Bennet: Americans "sick and tired" of Trump's "reality TV show"
Bennet: Americans "sick and tired" of Trump's... 05:20

Colorado Sen. Michael Bennet, a Democratic candidate for president, casts himself as moderate, pragmatic and restrained alternative to President Trump, saying Sunday the American people are exhausted by Mr. Trump's tumultuous and divisive tenure in the White House. 

"I think that people are so sick and tired of waking up in Donald Trump's reality TV show," Bennet said on "Face the Nation." "I think they're sick of a president who's dividing us. I mean, it's very clear what he's trying to do. He acquired power by dividing the American people against themselves. He's trying to hold onto the power by doing the same thing and every day he just tries to keep the reality TV show alive."

Bennet suggested the public wants steady leadership and less chaos coming from the White House. 

"They want to build their businesses, they want to raise their children, they don't want to wake up, you know, feeling like we're on the cusp of some crazy new thing with North Korea or Iran," he said.  

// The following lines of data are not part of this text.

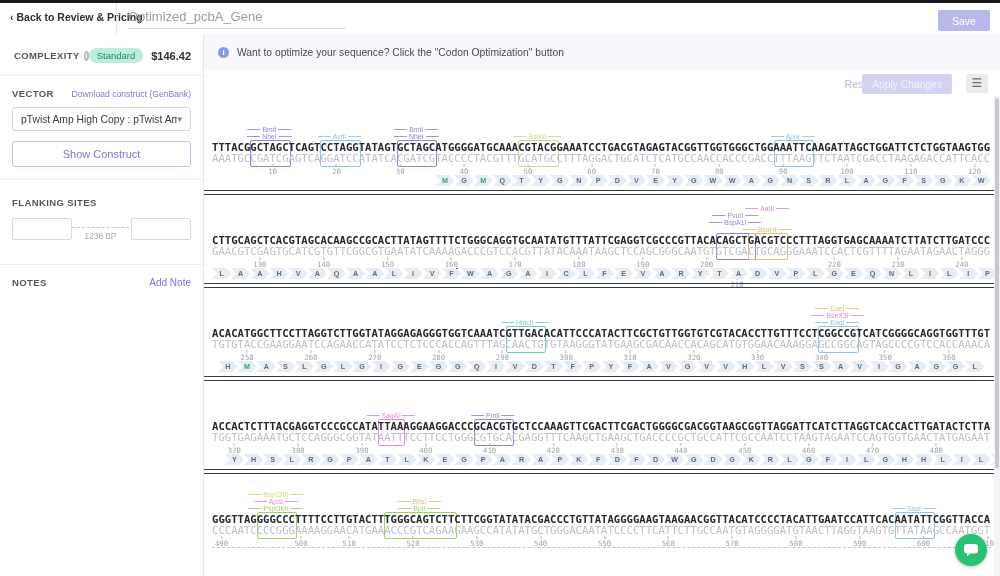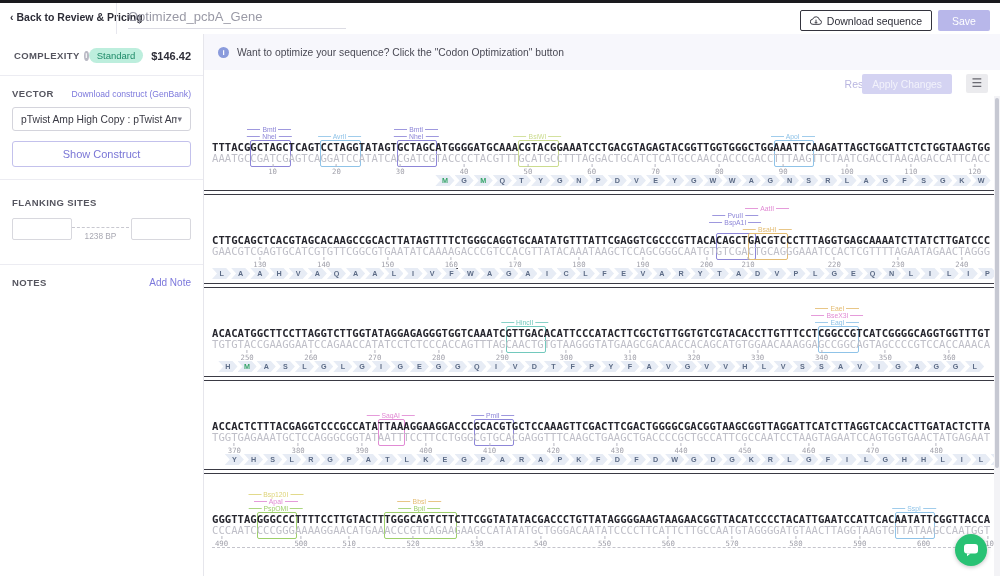--- a/index.html
+++ b/index.html
@@ -87,27 +87,20 @@
 
 <div class="screen">
   <div class="topstrip"></div>
 
   <div class="topbar">
     <div class="back">
       <span class="chev">‹</span><span>Back to Review &amp; Pricing</span>
     </div>
     <div class="vdiv"></div>
     <div class="doc-title">Optimized_pcbA_Gene</div>
-    <div class="btn-dl">
-      <svg width="12" height="10" viewBox="0 0 14 11">
-          <path d="M11 4.2A4 4 0 0 0 3.2 3.4 3 3 0 0 0 3.5 9.4h7a2.6 2.6 0 0 0 .5-5.2z" fill="none" stroke="#33333d" stroke-width="1.1"></path>
-          <path d="M7 4v4M5.4 6.6L7 8.2 8.6 6.6" stroke="#33333d" stroke-width="1.1" fill="none"></path>
-        </svg>
-      <span>Download sequence</span>
-    </div>
     <div class="btn-save">Save</div>
   </div>
 
   <div class="sidebar">
     <div class="side-row cx-row">
       <span class="cap">COMPLEXITY</span>
       <span class="info-i">i</span>
       <span class="badge">Standard</span>
       <span class="price">$146.42</span>
     </div>
@@ -319,21 +312,21 @@
             <div class="num">180</div>
           </div>
           <div class="tick" style="left: 438.785px;">
             <div class="mk"></div>
             <div class="num">190</div>
           </div>
           <div class="tick" style="left: 502.605px;">
             <div class="mk"></div>
             <div class="num">200</div>
           </div>
-          <div class="tick" style="left: 544px;">
+          <div class="tick" style="left: 533px; margin-top: 20px;">
             <div class="mk"></div>
             <div class="num">210</div>
           </div>
           <div class="tick" style="left: 630.245px;">
             <div class="mk"></div>
             <div class="num">220</div>
           </div>
           <div class="tick" style="left: 694.065px;">
             <div class="mk"></div>
             <div class="num">230</div>

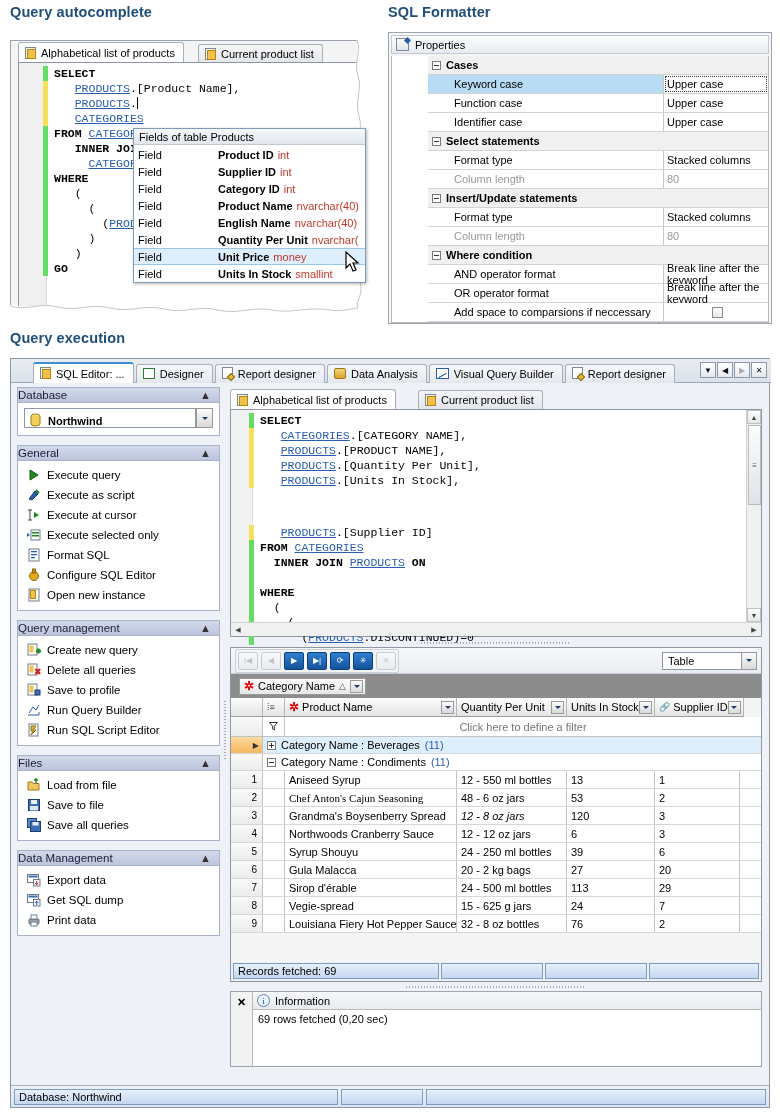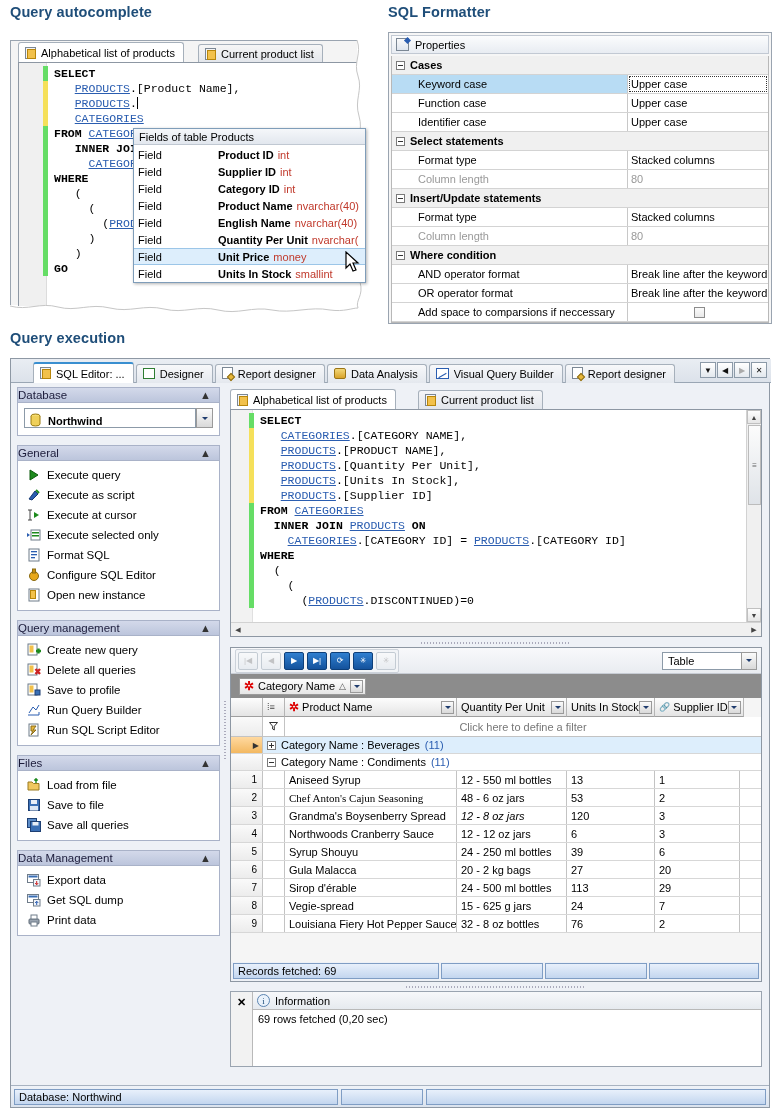--- a/index.html
+++ b/index.html
@@ -261,21 +261,21 @@
 
 <div class="sec-title" style="left:388px; top:4px;">SQL Formatter</div>
 
 <div style="position:absolute; left:388px; top:32px; width:384px; height:292px; background:#f6f6f6; border:1px solid #9aa4b0;">
   <div style="height:19px; margin:2px; background:linear-gradient(#fbfcfd,#e8ecf2); border:1px solid #c2c9d3; display:flex; align-items:center; gap:6px; padding-left:4px;">
     <span style="width:13px;height:13px;background:linear-gradient(#fafafa,#dfe5ee);border:1px solid #7b8794;position:relative;display:inline-block">
       <span style="position:absolute;right:-2px;top:-1px;width:5px;height:5px;background:#2a5db0;transform:rotate(45deg);"></span>
     </span>
     <span>Properties</span>
   </div>
-  <div id="fmt-rows" style="margin:0 2px 2px 2px; border:1px solid #b8b8b8; border-top:none; background:#fff;">
+  <div id="fmt-rows" style="margin:0 2px 2px 2px; border:1px solid #b8b8b8; border-top:none; background:#fff;padding-left:36px;">
       <div class="fmt-row fmt-group">
       <span class="expander"></span>
       <span>Cases</span>
       </div>
       <div class="fmt-row sel">
       <span class="fmt-name">Keyword case</span>
       <span class="fmt-val">Upper case</span>
       </div>
       <div class="fmt-row">
       <span class="fmt-name">Function case</span>
@@ -599,21 +599,21 @@
         <span class="gutter-yellow" style="flex:0 0 5px"></span>
         <span style="flex:0 0 6px"></span>
         <span class="sql"><span class="pl">   </span><span class="id">PRODUCTS</span><span class="pl">.[Quantity Per Unit],</span></span>
           </div>
           <div style="display:flex;height:15px;">
         <span style="flex:0 0 18px"></span>
         <span class="gutter-yellow" style="flex:0 0 5px"></span>
         <span style="flex:0 0 6px"></span>
         <span class="sql"><span class="pl">   </span><span class="id">PRODUCTS</span><span class="pl">.[Units In Stock],</span></span>
           </div>
-          <div style="display:flex;height:15px;">
+          <div style="display:flex;height:15px;margin-top:37px;">
         <span style="flex:0 0 18px"></span>
         <span class="gutter-yellow" style="flex:0 0 5px"></span>
         <span style="flex:0 0 6px"></span>
         <span class="sql"><span class="pl">   </span><span class="id">PRODUCTS</span><span class="pl">.[Supplier ID]</span></span>
           </div>
           <div style="display:flex;height:15px;">
         <span style="flex:0 0 18px"></span>
         <span class="gutter-green" style="flex:0 0 5px"></span>
         <span style="flex:0 0 6px"></span>
         <span class="sql"><span class="kw">FROM </span><span class="id">CATEGORIES</span></span>
@@ -621,21 +621,20 @@
           <div style="display:flex;height:15px;">
         <span style="flex:0 0 18px"></span>
         <span class="gutter-green" style="flex:0 0 5px"></span>
         <span style="flex:0 0 6px"></span>
         <span class="sql"><span class="kw">  INNER JOIN </span><span class="id">PRODUCTS</span><span class="pl"> </span><span class="kw">ON</span></span>
           </div>
           <div style="display:flex;height:15px;">
         <span style="flex:0 0 18px"></span>
         <span class="gutter-green" style="flex:0 0 5px"></span>
         <span style="flex:0 0 6px"></span>
-        <span class="sql"><span class="pl">    </span><span class="id">CATEGORIES</span><span class="pl">.[CATEGORY ID] = </span><span class="id">PRODUCTS</span><span class="pl">.[CATEGORY ID]</span></span>
           </div>
           <div style="display:flex;height:15px;">
         <span style="flex:0 0 18px"></span>
         <span class="gutter-green" style="flex:0 0 5px"></span>
         <span style="flex:0 0 6px"></span>
         <span class="sql"><span class="kw">WHERE</span></span>
           </div>
           <div style="display:flex;height:15px;">
         <span style="flex:0 0 18px"></span>
         <span class="gutter-green" style="flex:0 0 5px"></span>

"They want a president who is actually doing their job so they can do their job, confident that we leave the country in a better place for our kids and grandkids and confident that we've situated America's leadership in this world again," he added. 

Bennet pointed to his advocacy for measures to regulate guns and gun transactions, which have again draw national attention after recent mass shootings in El Paso and Ohio in which more than 30 people were killed. 

"In my state — which is a western state, the Second Amendment state — we passed the background checks that are waiting for Mitch McConnell to put on the floor this summer," he said, adding later, "If we can do it in Colorado, certainly we could do it nationally." 

If elected president, Bennet has said the public would not have to think about him every minute of the day. 

"I think that people can check in every two weeks and see how I'm doing," he said Sunday.